Will Social Media Save The Newspaper Industry?

by David Finch |
David Finch
David Finch

One thing I could guarantee growing up in a small Midwestern farming community was that in our house there would always be two daily newspapers and RC cola. The newspaper for our family was the door into another world. It contained entry into distant lands, humor, games and even advice. It sparked conversations and influenced our view on the world. It shaped our politics and brought us closer to our heroes. It was more than a news channel it was a daily experience.

That daily experience has influenced the way that I consume the news. It’s very common for me to receive 2-3 newspapers a day, not to mention the global papers that I read online. There is a difference how I approach the two: The hard copy is a daily event. The online version is nothing more than a task – scouring for facts and ideas.

Will it be the Kindle?
On Wednesday, Amazon released their latest version of the Kindle that many are touting as the device that will save the newspaper. Larger screen, more memory, sharper images and text. It’s being branded as the perfect device for reading magazines and newspapers. It is also being pitched as a greener way to consume information. While all the things mentioned above are true, there’s one thing the Kindle can’t replace and that is the user experience.

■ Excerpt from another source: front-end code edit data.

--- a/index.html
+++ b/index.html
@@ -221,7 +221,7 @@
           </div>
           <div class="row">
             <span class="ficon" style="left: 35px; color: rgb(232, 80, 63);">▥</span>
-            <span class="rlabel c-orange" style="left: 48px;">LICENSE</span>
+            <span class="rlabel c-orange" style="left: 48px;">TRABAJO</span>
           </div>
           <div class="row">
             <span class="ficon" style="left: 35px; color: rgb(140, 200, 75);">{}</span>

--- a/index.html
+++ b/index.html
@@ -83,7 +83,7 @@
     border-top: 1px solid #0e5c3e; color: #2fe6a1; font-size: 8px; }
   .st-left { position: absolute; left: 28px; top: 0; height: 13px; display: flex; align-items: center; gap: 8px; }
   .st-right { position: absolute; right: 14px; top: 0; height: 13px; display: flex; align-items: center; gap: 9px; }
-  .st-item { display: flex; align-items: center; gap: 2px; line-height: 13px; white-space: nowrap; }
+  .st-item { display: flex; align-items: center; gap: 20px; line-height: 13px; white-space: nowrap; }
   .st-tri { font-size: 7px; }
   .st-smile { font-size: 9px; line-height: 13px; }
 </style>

It will take more than Twitter updates?
The latest trend is for newspapers to “tweet” their headlines that point their Twitter followers to their online articles. It’s very common to see headlines, but no conversation between the newspaper and the follower. To the newspaper industry, it’s nothing more than a broadcasting tool that announces the latest story. It’s an old idea in a new car trying to take you to the same old place. While I follow many news outlets on Twitter, I seldom click on their links, unless a friend has referred it to me.

Woody Lewis, social media strategist and web architect listed 10 ways newspapers are using social media to save their industry in a recent blog post at Mashable.com Here are a few ideas he mentions:

  • Creating online events to attract readers
  • Promoting and monetizing user generated content
  • Story-based communities
  • Collaborative outsourced news services
  • Customized delivery

While newspapers are stopping the presses and letting go of staff, there are those that are trying to incorporate some of the strategies that Woody mentions. However, in my opinion I think you’ll see more newspapers close their doors when they don’t see the return as quickly as anticipated.

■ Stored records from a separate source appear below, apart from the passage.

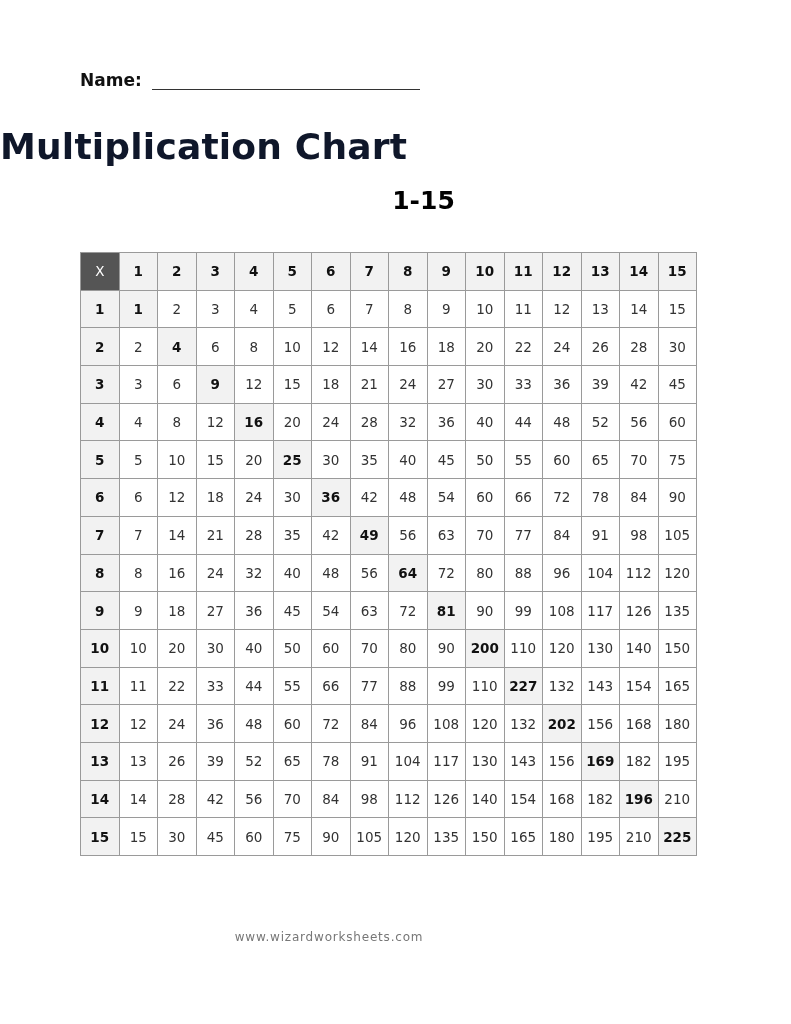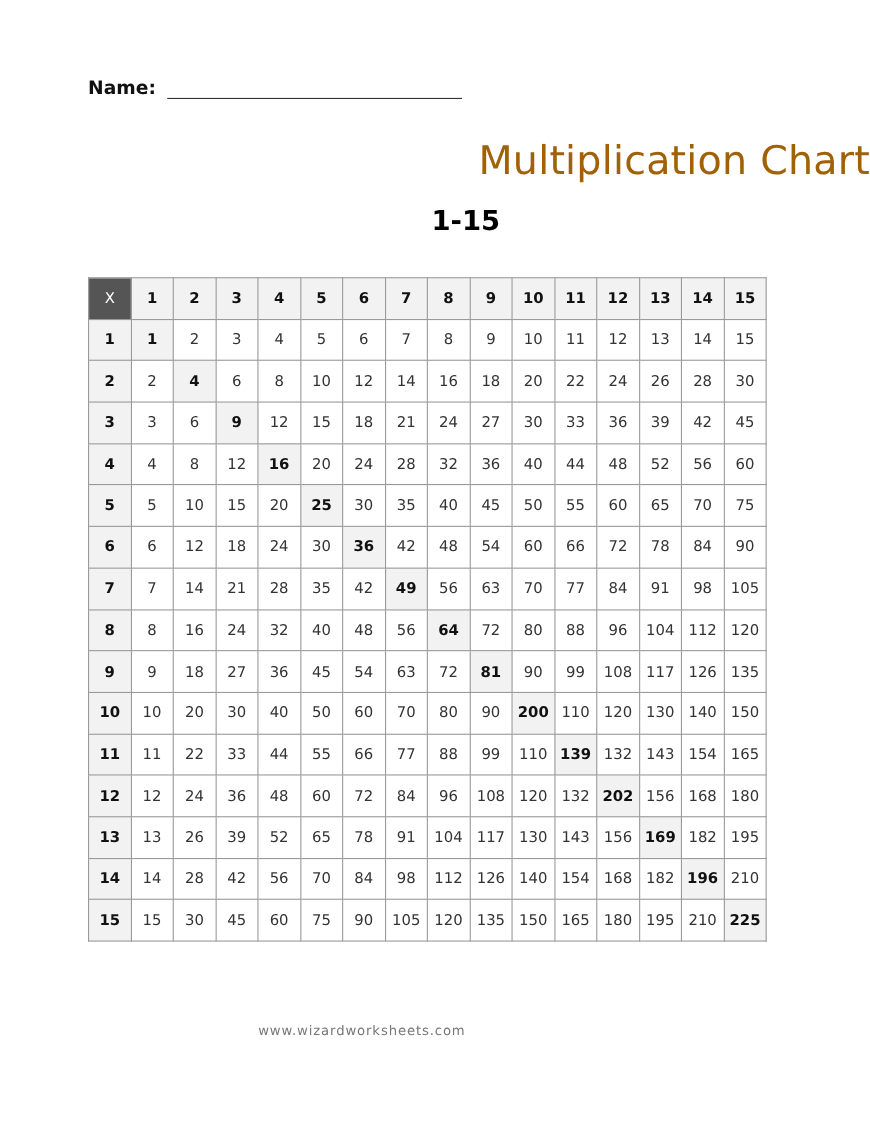--- a/index.html
+++ b/index.html
@@ -8,8 +8,8 @@
   .name-row { position:absolute; left:80px; top:58px; display:flex; align-items:flex-end;margin-top:12px; }
   .name-label { font-size:17px; font-weight:bold; color:#111; }
   .name-line { width:268px; border-bottom:1.5px solid #333; margin-left:10px; height:18px; }
-  .title { position:absolute; left:0; width:791px; top:126px; text-align:right;
-           font-size:36px; font-weight:normal; color:#a16207; letter-spacing:0.2px; }
+  .title { position:absolute; left:0; width:791px; top:126px; text-align:left;
+           font-size:36px; font-weight:bold; color:#0f172a; letter-spacing:0.2px; }
   .subtitle { position:absolute; left:0; width:791px; top:186px; text-align:center;
               font-size:25px; font-weight:bold; color:#000000;padding-left:28px; }
   table.grid { position:absolute; left:80px; top:252px; border-collapse:collapse; }

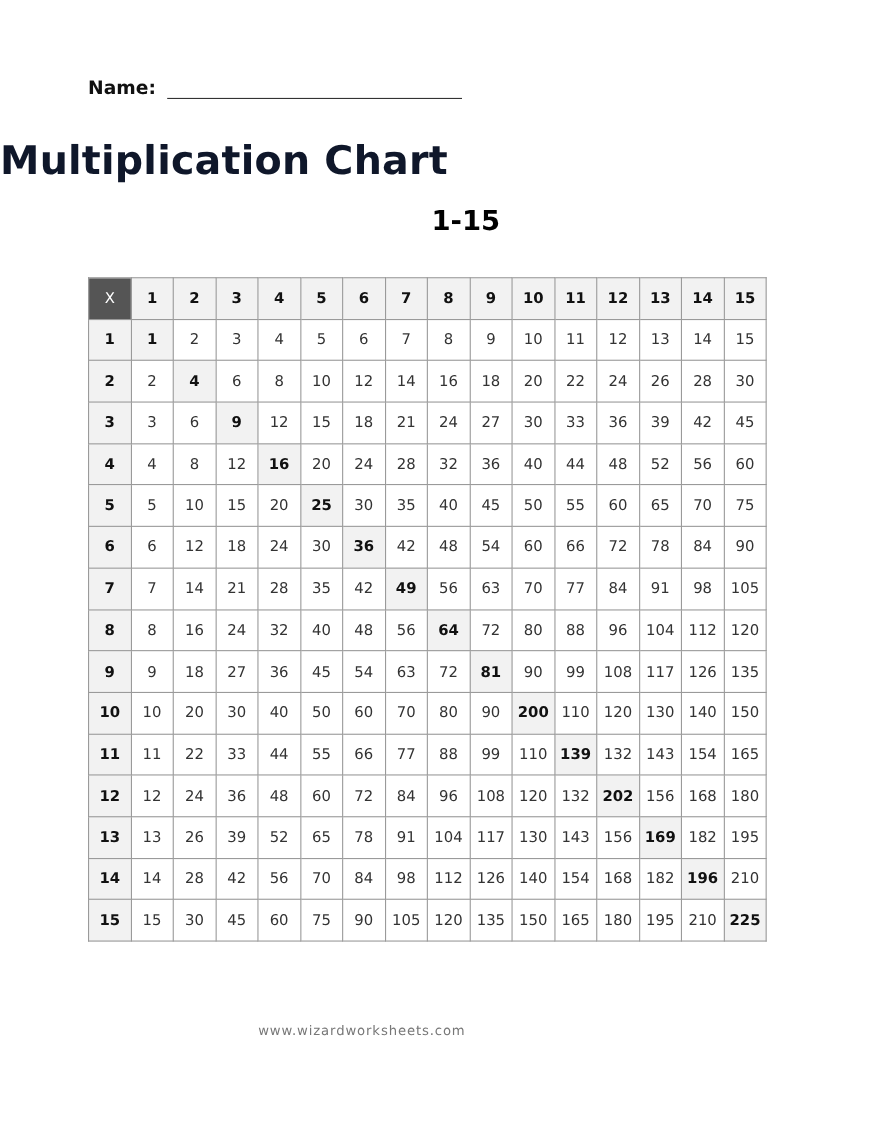--- a/index.html
+++ b/index.html
@@ -244,7 +244,7 @@
         <td>88</td>
         <td>99</td>
         <td>110</td>
-        <td class="square">139</td>
+        <td class="square">227</td>
         <td>132</td>
         <td>143</td>
         <td>154</td>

The general pressure from within the newspaper industry is the loss of subscriptions, as well as advertising dollars. While I seldom hear anything in regards to the reader, there is plenty being said about the loss of revenue and how it is affecting the industry at large. It’s a race against time and a quest for more dollars.

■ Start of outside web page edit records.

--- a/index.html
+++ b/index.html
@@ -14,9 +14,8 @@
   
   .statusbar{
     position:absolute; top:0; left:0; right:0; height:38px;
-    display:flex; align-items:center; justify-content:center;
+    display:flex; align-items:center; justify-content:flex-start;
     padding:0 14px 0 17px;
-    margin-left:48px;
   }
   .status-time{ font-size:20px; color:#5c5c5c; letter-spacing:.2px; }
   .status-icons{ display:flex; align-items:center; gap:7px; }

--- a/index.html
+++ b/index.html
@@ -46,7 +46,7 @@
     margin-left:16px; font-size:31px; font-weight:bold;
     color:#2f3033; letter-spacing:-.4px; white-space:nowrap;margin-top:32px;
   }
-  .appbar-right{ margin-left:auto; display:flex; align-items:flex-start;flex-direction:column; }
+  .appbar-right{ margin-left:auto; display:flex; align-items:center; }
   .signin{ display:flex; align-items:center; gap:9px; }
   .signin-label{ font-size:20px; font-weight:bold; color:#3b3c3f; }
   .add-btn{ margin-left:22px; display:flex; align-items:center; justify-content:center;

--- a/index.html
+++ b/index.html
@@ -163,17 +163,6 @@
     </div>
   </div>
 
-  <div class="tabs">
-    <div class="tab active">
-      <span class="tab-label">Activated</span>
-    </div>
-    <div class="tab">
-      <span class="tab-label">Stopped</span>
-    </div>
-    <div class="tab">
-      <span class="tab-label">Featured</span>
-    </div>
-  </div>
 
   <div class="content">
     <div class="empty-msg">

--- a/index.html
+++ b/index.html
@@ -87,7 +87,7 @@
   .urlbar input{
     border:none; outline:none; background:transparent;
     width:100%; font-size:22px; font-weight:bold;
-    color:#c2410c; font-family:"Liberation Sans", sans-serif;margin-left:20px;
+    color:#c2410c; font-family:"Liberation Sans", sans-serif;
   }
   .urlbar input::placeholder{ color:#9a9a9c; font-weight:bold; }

It will take more than social media to save the newspaper.

Recreating the user experience
The day the newspaper industry recreates the user experience will be the day the newspaper is once again the talk of the town. If it is just looking for new channels then the future is grim, because I can find the news anywhere. The reason I read the newspaper is not because what it contains, but how it makes me feel and the memories that it invokes.  It connects me with my past while I read about the daily events.

Perhaps, the newspaper as we know it must die, not because its content isn’t relevant, or its attempts to use social media has failed, but because the consumer no longer identifies with it.

In my opinion, it’s just a matter of time, but until then I can guarantee you can find me every weekend with a cup of coffee, the New York Times, and my favorite jazz artists in the background.

What are your thoughts? Are you still reading newspapers? Do you think social media can save the day? If you had a chance to advise your favorite newspaper, what would you suggest?